Coinbase’s Base Network Hit by $220K WETH Smart Contract Hack

CertiK, a leading smart contract auditing firm, has identified a significant exploit on the Base blockchain. An unverified smart contract, located at address 0xE143b486ab0413s, successfully siphoned 55 Wrapped Ether (WETH), valued at approximately $220,000, from a victim.

According to CertiK, the vulnerability stemmed from the uniswapV3SwapCallback() function, which lacked proper access controls. This deficiency allowed unauthorized transferFrom calls, ultimately enabling the attackers to drain the victim's wallet.

How the Exploit Occurred

The Base network, an emerging Ethereum Layer-2 chain, has garnered considerable attention in recent months. CertiK's Skylens tool was instrumental in tracing the stolen 55.4 WETH, belonging to the victim (0xf1a3686f4D), to the attacker's address. A common error in Decentralized Finance (DeFi) practices, where victims pre-approve contracts, was exploited by the attackers in this instance.
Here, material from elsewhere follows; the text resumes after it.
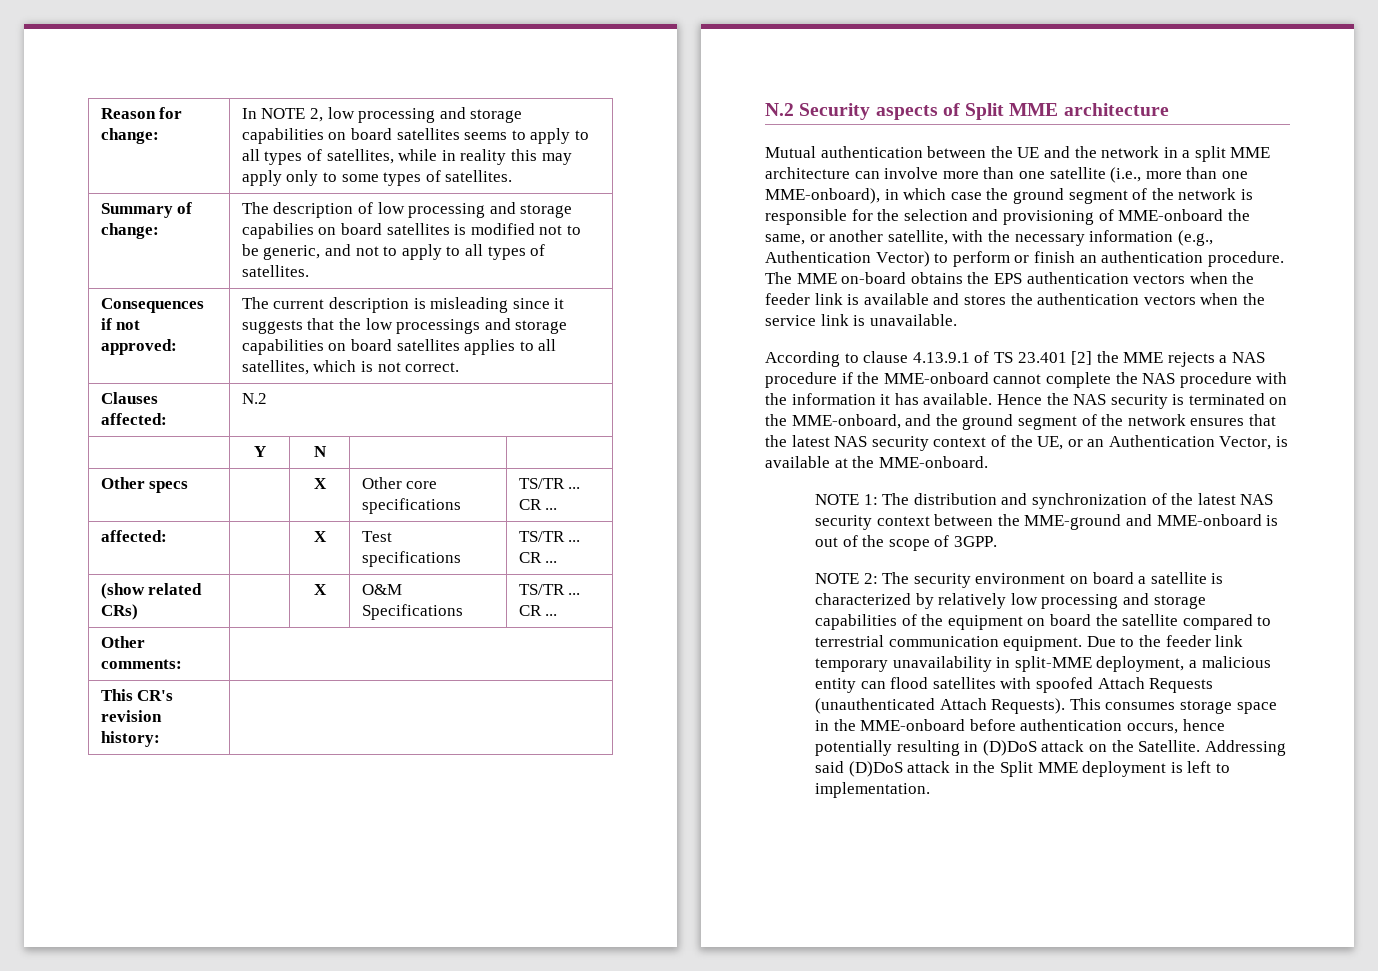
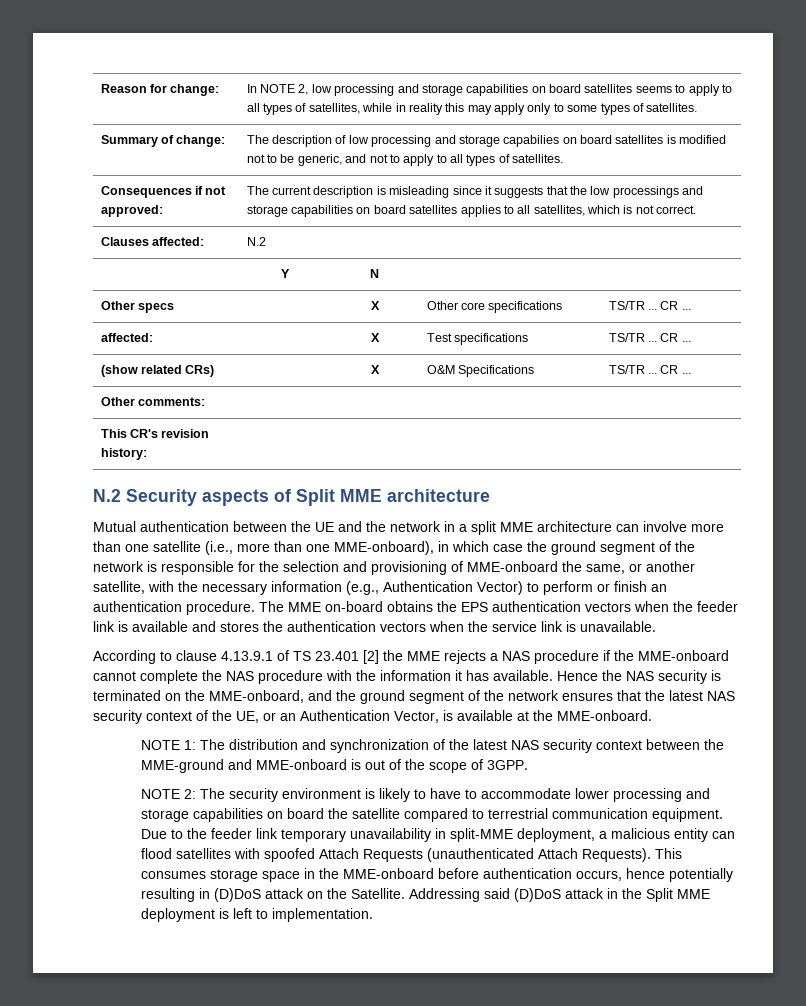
- NOTE 2: The security environment on board a satellite is characterized by relatively low processing and storage capabilities of the equipment on board the satellite compared to terrestrial communication equipment.
+ NOTE 2: The security environment is likely to have to accommodate lower processing and storage capabilities on board the satellite compared to terrestrial communication equipment.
This attack bears resemblance to a reported theft of $1 million in October 2024, documented by Cyvers Alerts. That incident also leveraged similar vulnerabilities in unverified lending contracts on the Base network. Both cases underscore the persistent risks associated with interacting with unverified code and emphasize the critical need to verify smart contracts before granting approvals.

Security Lessons

CertiK has issued a recommendation for users to revoke any existing approvals to the compromised contract address. The identified issue with the improper callback mechanism, which lacked a crucial check on the message sender, echoes problems previously noted in audits of Uniswap V3.

As the DeFi ecosystem continues to evolve, exploits like this serve as a stark reminder to users. It is imperative to exercise caution, thoroughly vet smart contracts, and strictly adhere to best security practices to safeguard digital assets.